===== Source data

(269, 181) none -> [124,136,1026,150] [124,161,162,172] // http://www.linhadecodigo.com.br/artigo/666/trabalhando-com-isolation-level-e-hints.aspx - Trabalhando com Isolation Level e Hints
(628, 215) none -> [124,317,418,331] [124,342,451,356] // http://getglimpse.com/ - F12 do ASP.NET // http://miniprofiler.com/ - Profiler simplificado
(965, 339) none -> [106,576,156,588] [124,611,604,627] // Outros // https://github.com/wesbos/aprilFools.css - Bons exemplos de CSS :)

==========
===== Source data

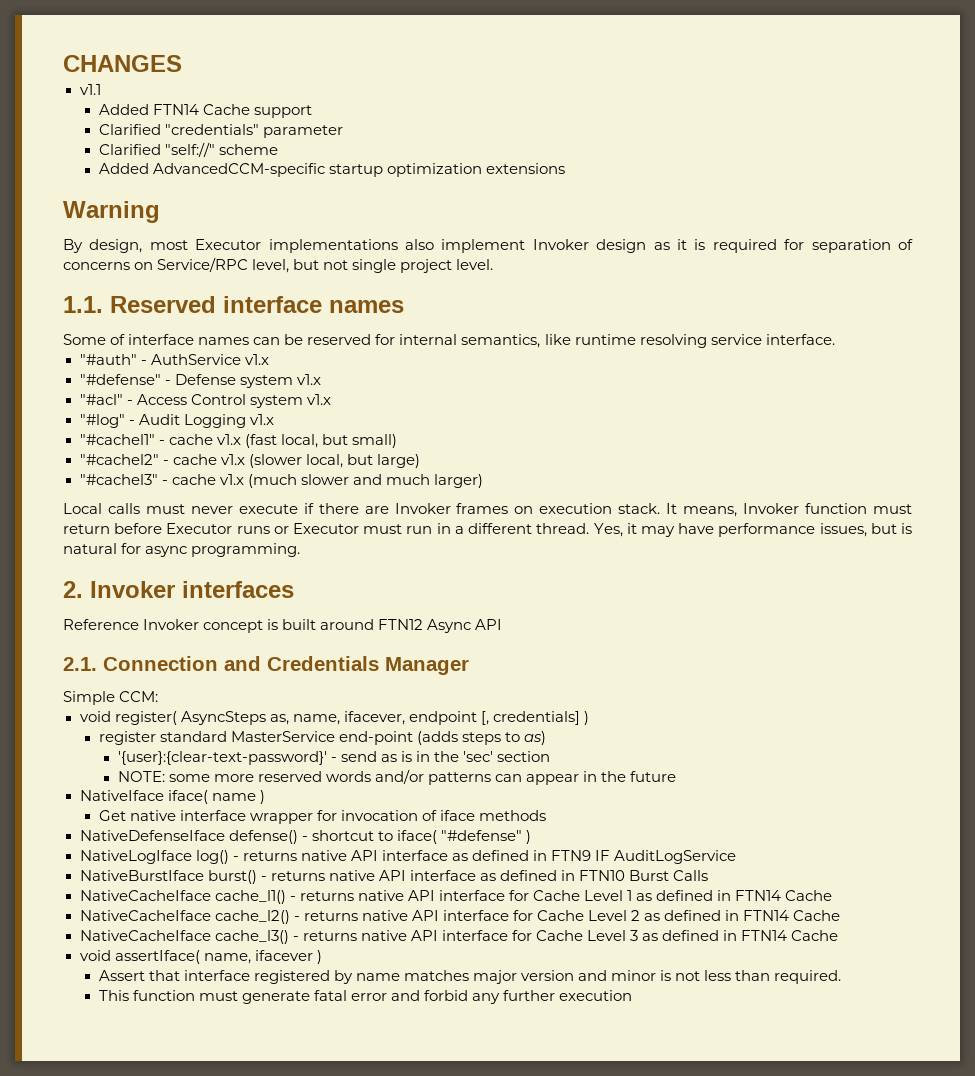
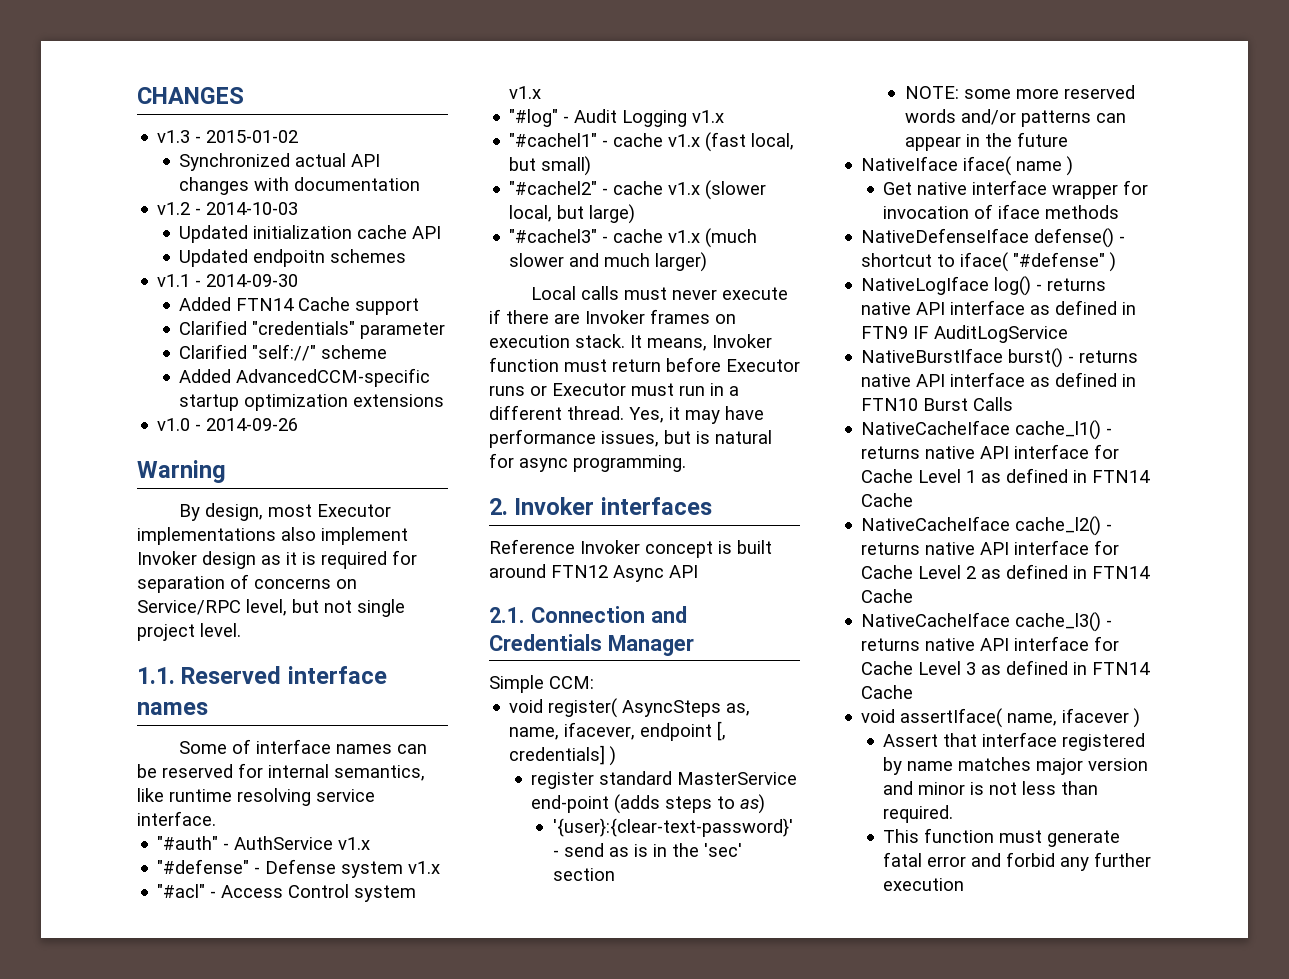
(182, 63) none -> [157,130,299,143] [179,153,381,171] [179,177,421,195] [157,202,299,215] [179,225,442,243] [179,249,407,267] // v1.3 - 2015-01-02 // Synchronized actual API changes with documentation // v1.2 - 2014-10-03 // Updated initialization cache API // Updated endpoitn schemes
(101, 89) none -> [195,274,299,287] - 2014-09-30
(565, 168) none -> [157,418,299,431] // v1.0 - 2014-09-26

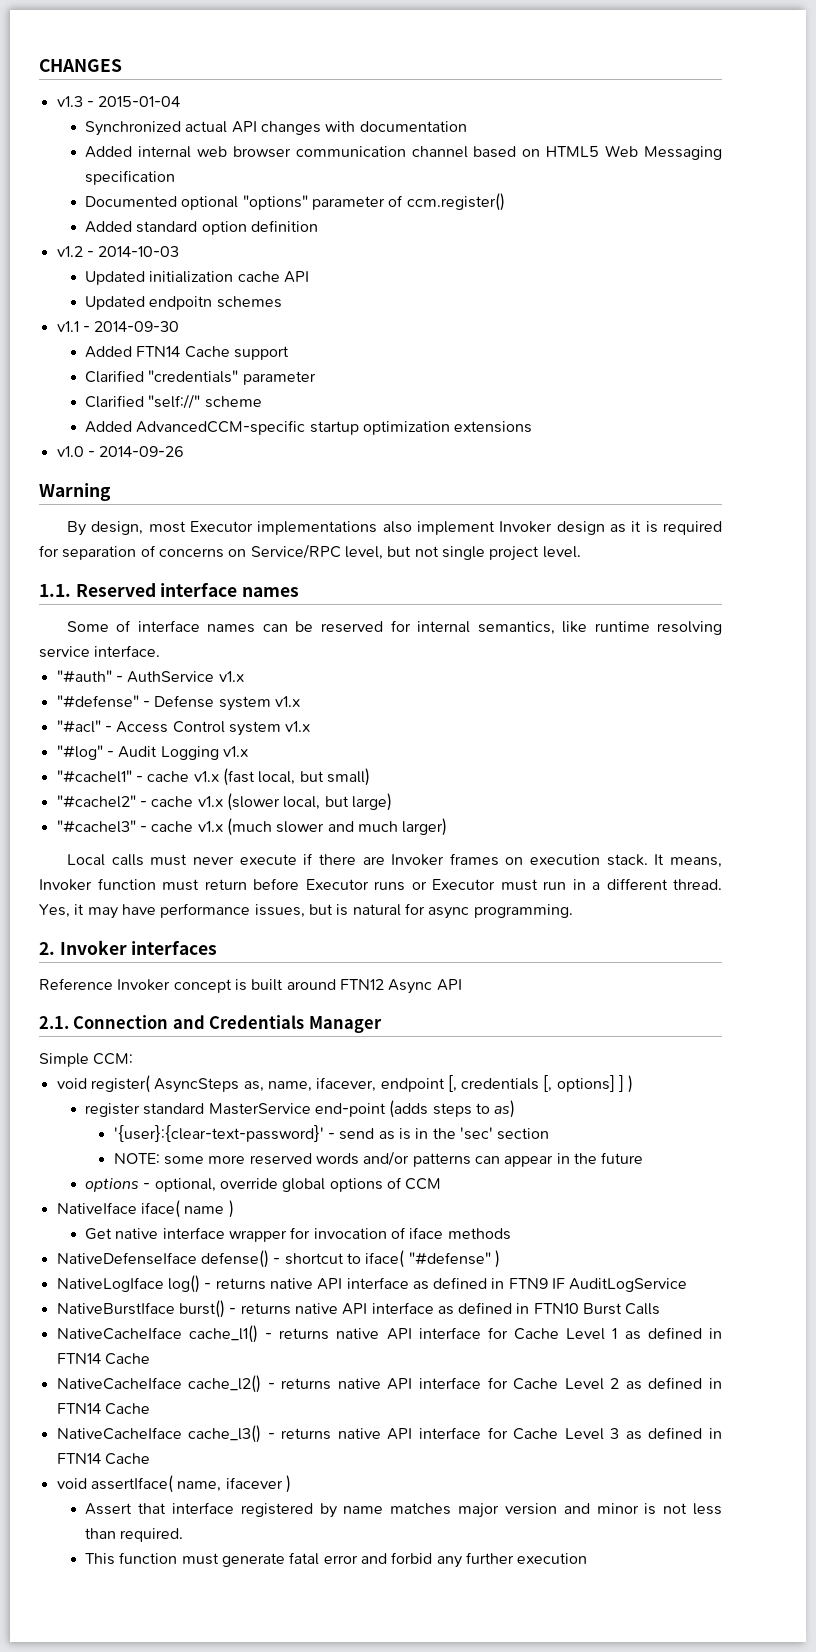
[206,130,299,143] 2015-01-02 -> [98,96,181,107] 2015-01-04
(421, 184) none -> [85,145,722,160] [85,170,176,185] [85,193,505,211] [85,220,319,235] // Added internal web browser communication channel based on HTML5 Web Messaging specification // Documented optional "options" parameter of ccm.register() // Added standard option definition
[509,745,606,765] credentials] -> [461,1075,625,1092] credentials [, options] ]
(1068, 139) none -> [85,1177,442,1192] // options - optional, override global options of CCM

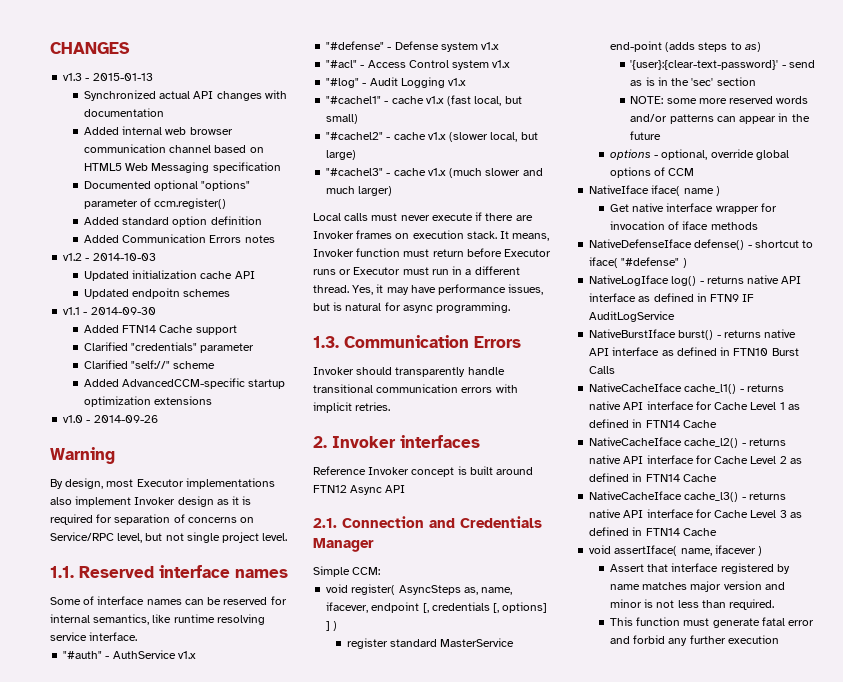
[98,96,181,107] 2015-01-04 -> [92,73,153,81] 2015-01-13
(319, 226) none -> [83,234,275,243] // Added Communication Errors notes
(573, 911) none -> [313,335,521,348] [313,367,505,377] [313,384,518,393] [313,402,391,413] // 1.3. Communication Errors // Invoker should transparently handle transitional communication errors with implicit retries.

==========
===== Source data

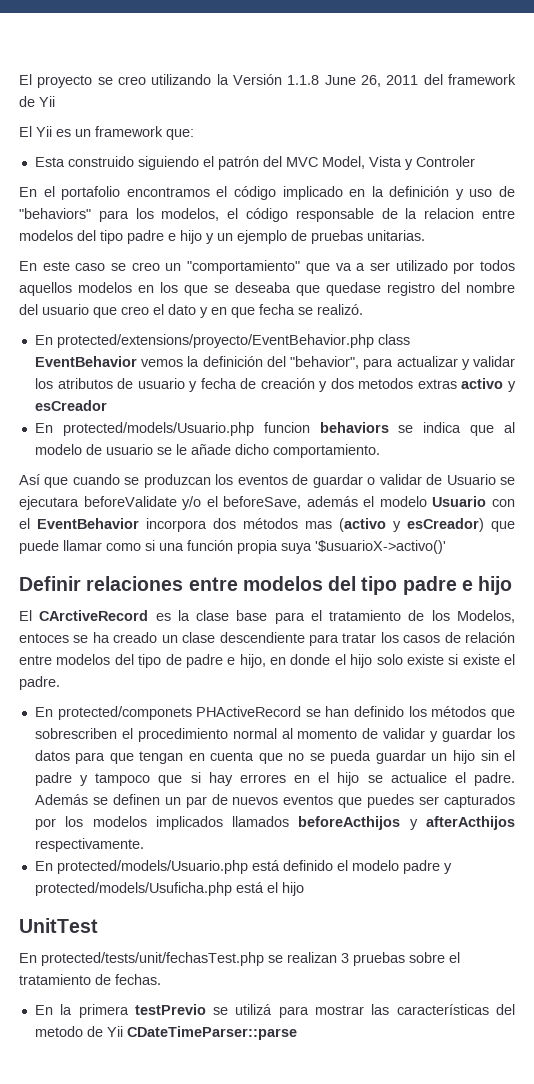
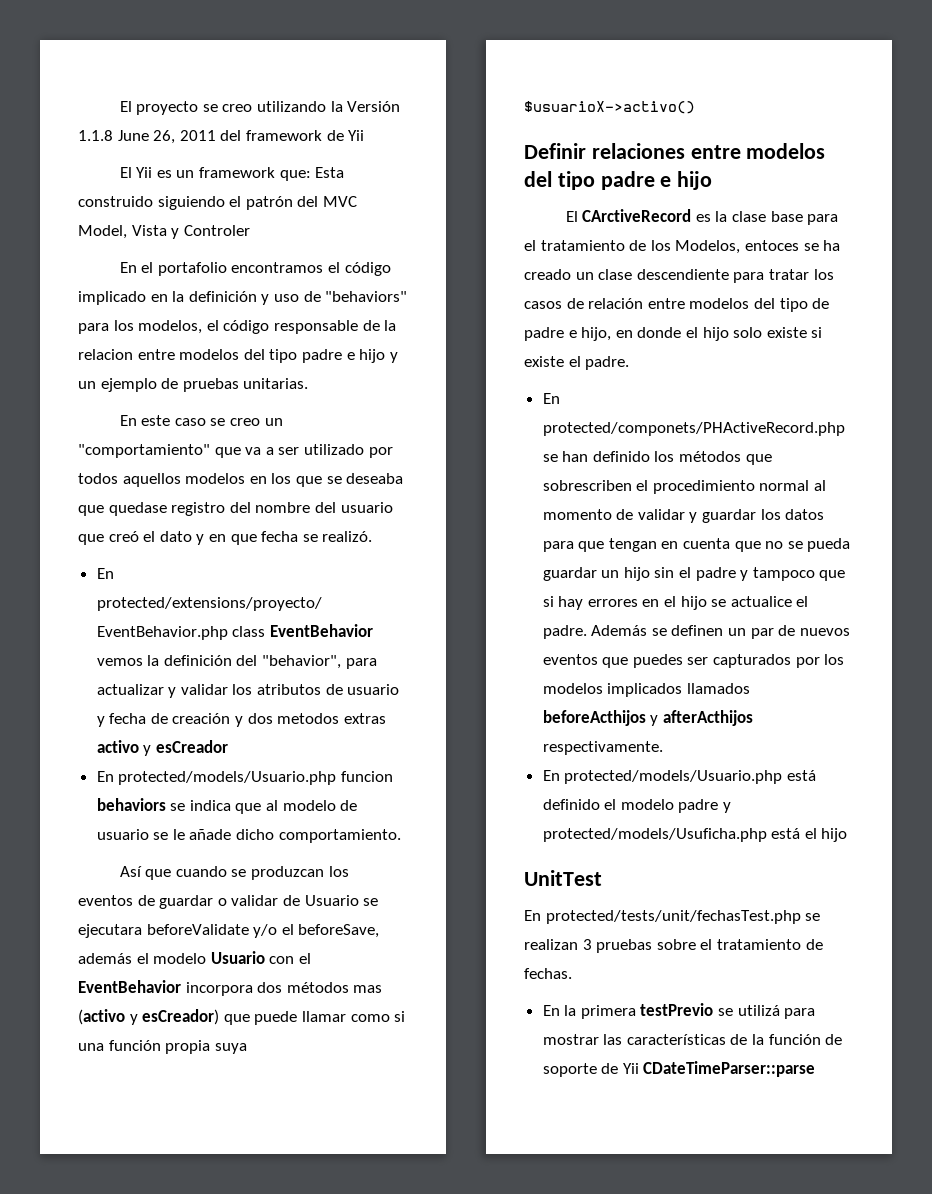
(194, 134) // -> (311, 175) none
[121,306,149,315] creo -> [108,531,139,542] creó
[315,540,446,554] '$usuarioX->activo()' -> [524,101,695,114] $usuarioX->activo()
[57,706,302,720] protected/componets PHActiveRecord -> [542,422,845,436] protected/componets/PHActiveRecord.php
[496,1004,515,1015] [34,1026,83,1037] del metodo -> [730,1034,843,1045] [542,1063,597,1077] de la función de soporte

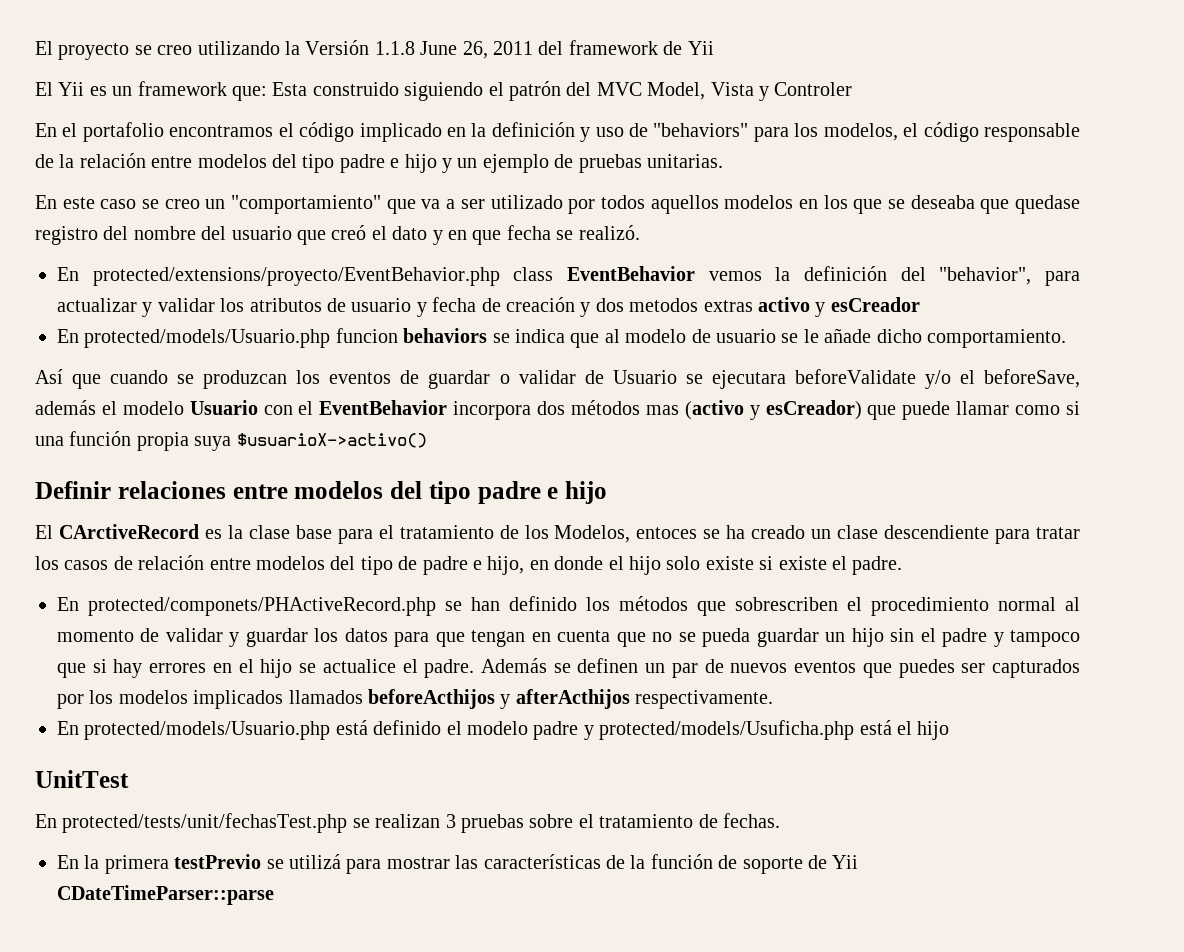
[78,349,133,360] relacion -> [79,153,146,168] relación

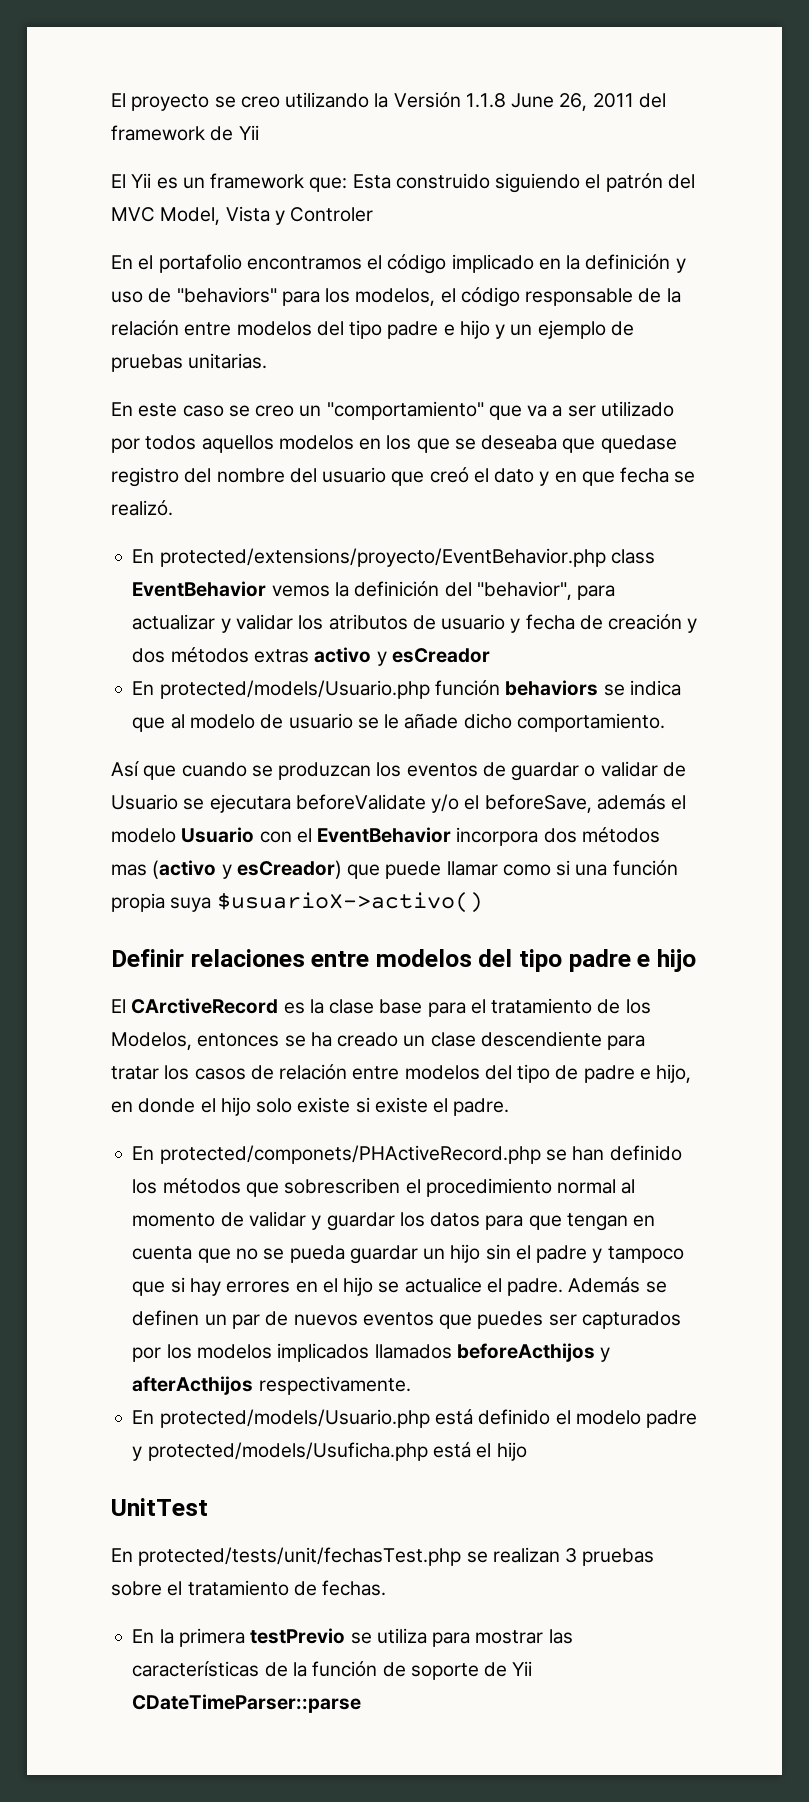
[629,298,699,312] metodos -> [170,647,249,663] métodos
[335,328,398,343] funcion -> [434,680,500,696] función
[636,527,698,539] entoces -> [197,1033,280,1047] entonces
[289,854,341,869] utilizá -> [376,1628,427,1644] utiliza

==========

> _Aim of the exercise_
Drop the pictures; return the lines above from the line containing "[78,349,133,360] relacion ->" to the line containing "[289,854,341,869] utilizá ->", both included, exactly.

> _Output below_
[78,349,133,360] relacion -> [79,153,146,168] relación

[629,298,699,312] metodos -> [170,647,249,663] métodos
[335,328,398,343] funcion -> [434,680,500,696] función
[636,527,698,539] entoces -> [197,1033,280,1047] entonces
[289,854,341,869] utilizá -> [376,1628,427,1644] utiliza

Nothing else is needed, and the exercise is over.